+++ Data
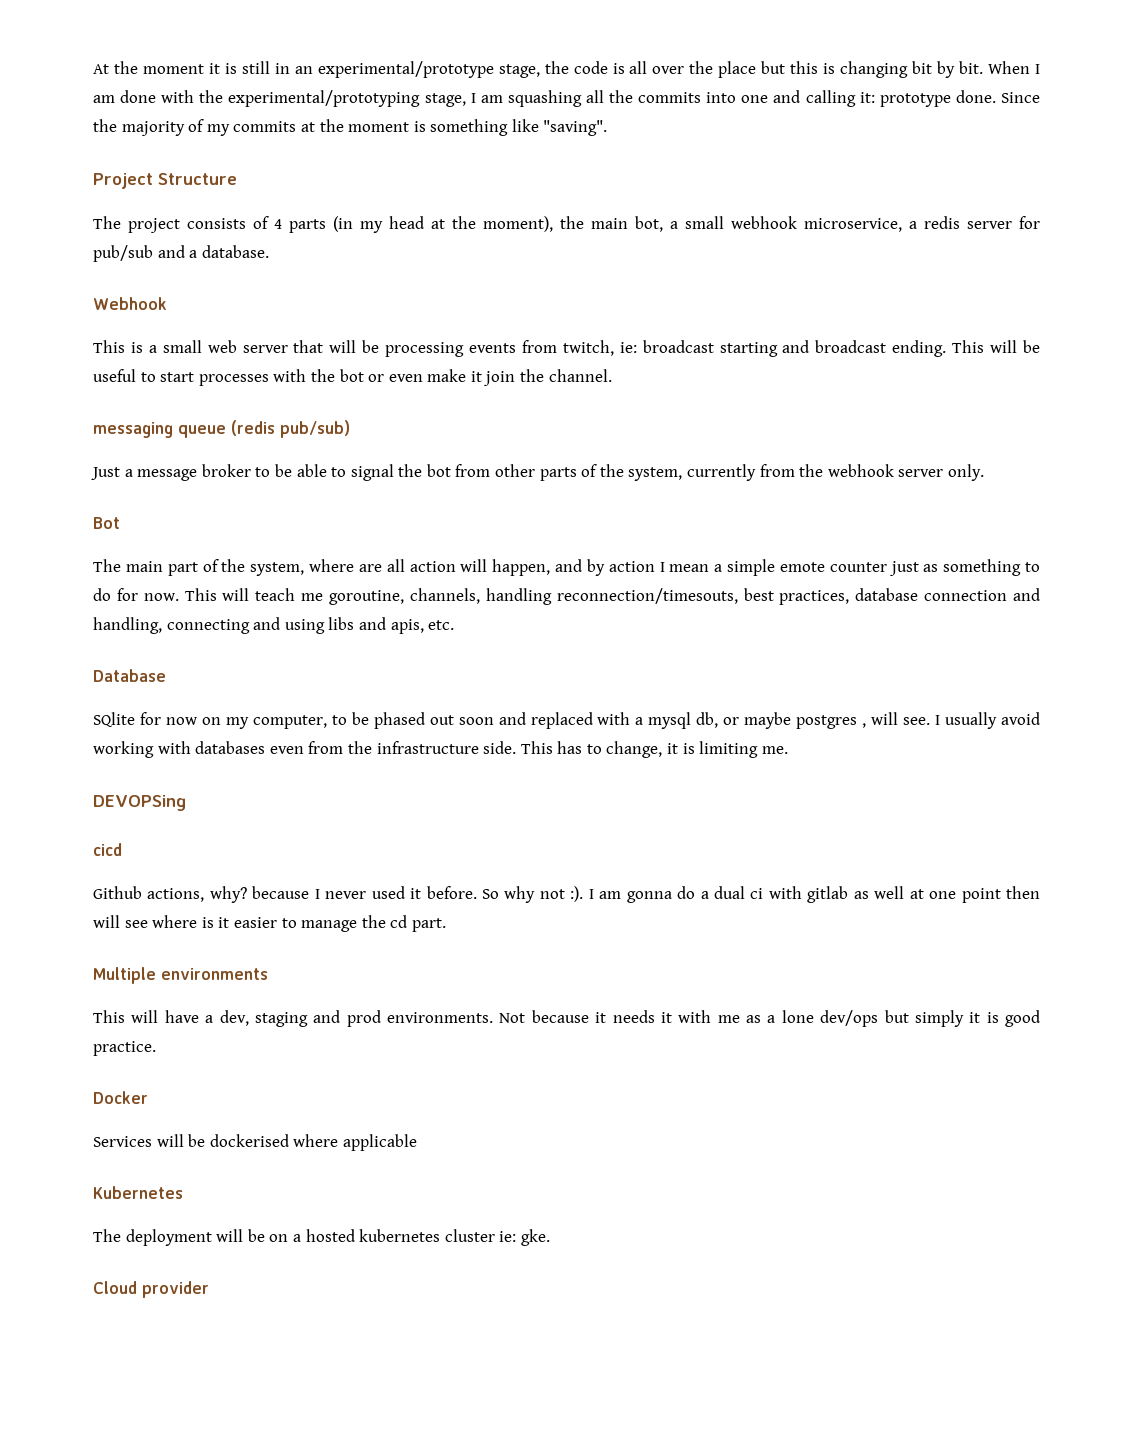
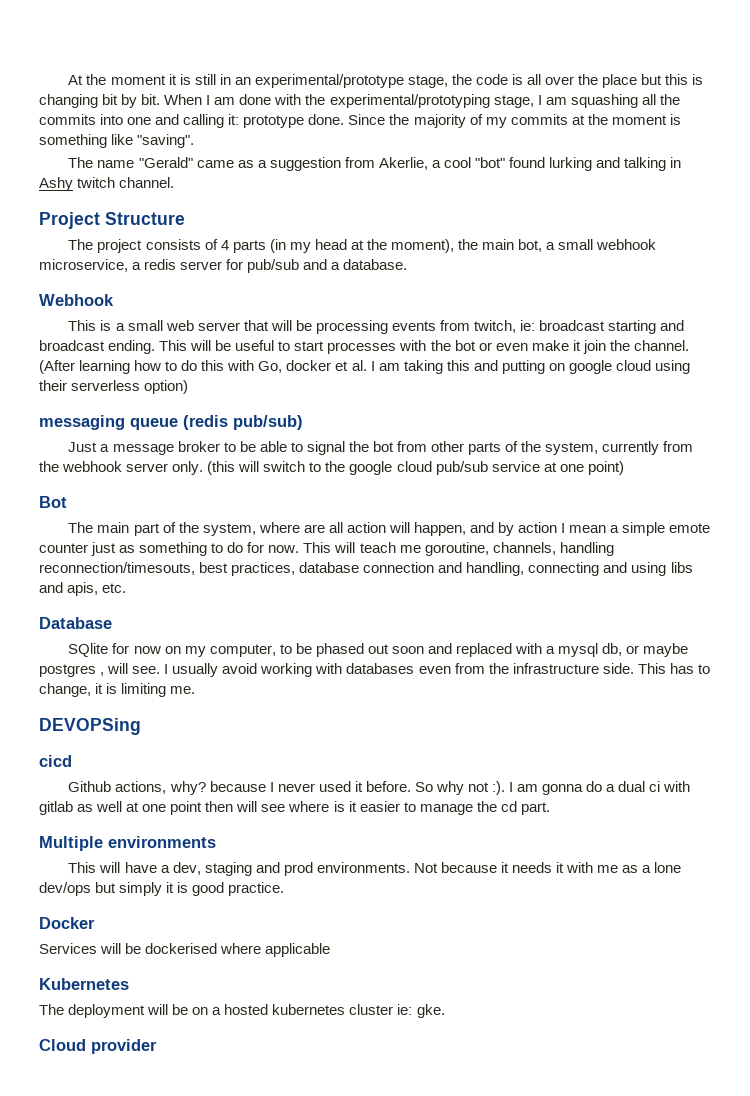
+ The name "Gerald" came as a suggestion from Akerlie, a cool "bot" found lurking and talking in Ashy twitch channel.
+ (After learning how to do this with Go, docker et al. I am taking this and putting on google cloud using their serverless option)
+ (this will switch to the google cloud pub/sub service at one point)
++++++
+++ Data
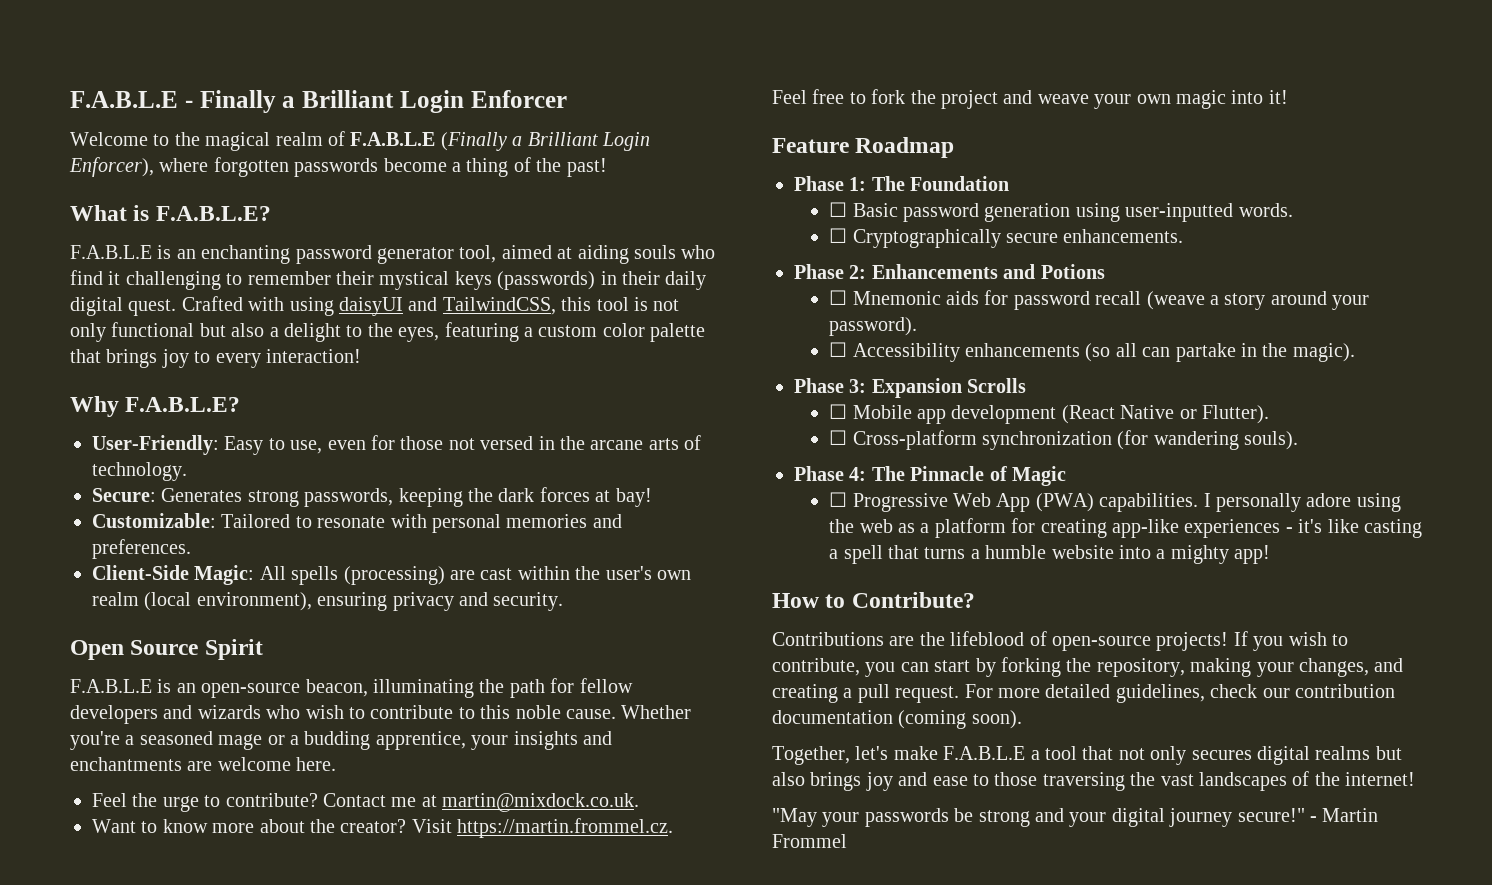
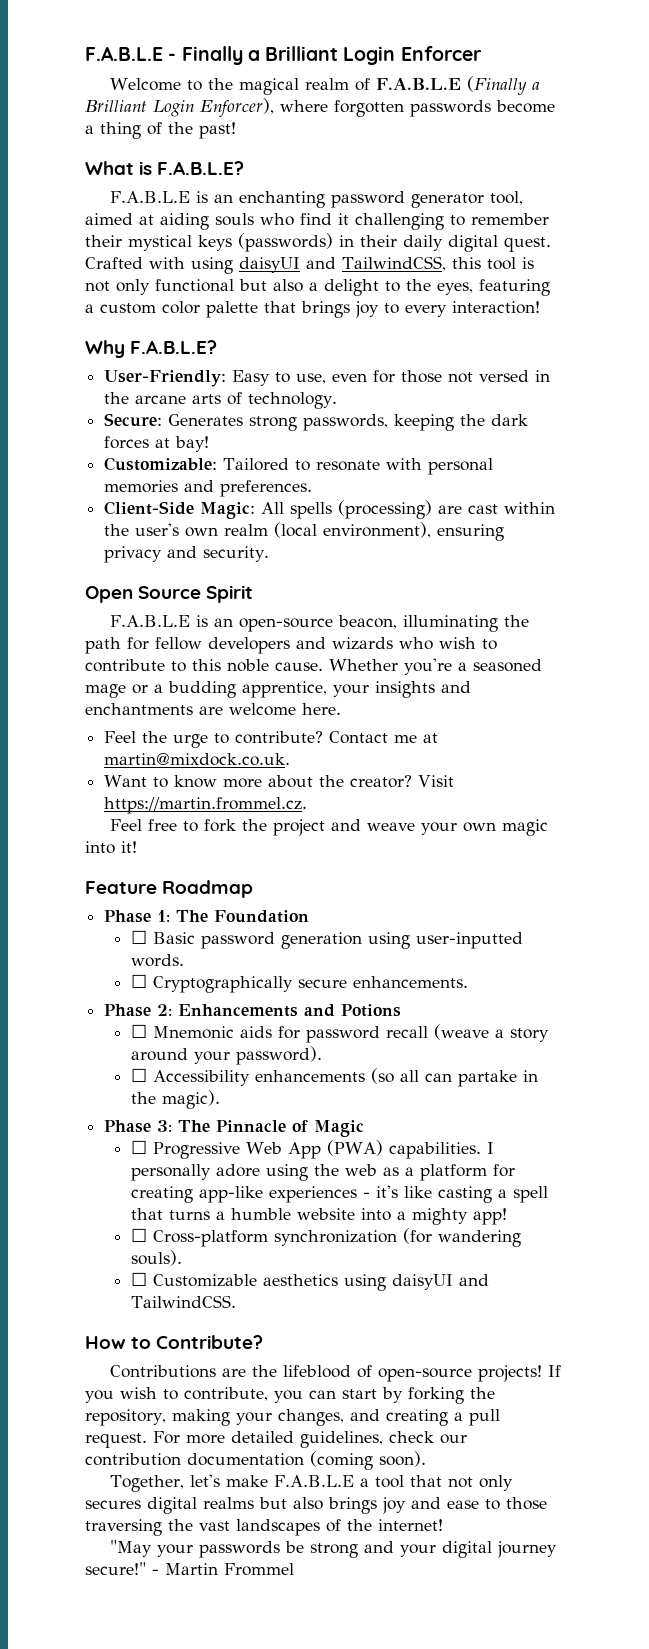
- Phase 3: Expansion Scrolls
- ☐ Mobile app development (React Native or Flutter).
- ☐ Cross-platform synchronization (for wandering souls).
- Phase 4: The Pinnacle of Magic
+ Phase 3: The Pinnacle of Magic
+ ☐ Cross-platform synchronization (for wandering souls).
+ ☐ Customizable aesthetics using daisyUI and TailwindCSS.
++++++
_About this task_.
Check each line above for the string "Cross" and copy those that have it.

_Solution to the problem_.
- ☐ Cross-platform synchronization (for wandering souls).
+ ☐ Cross-platform synchronization (for wandering souls).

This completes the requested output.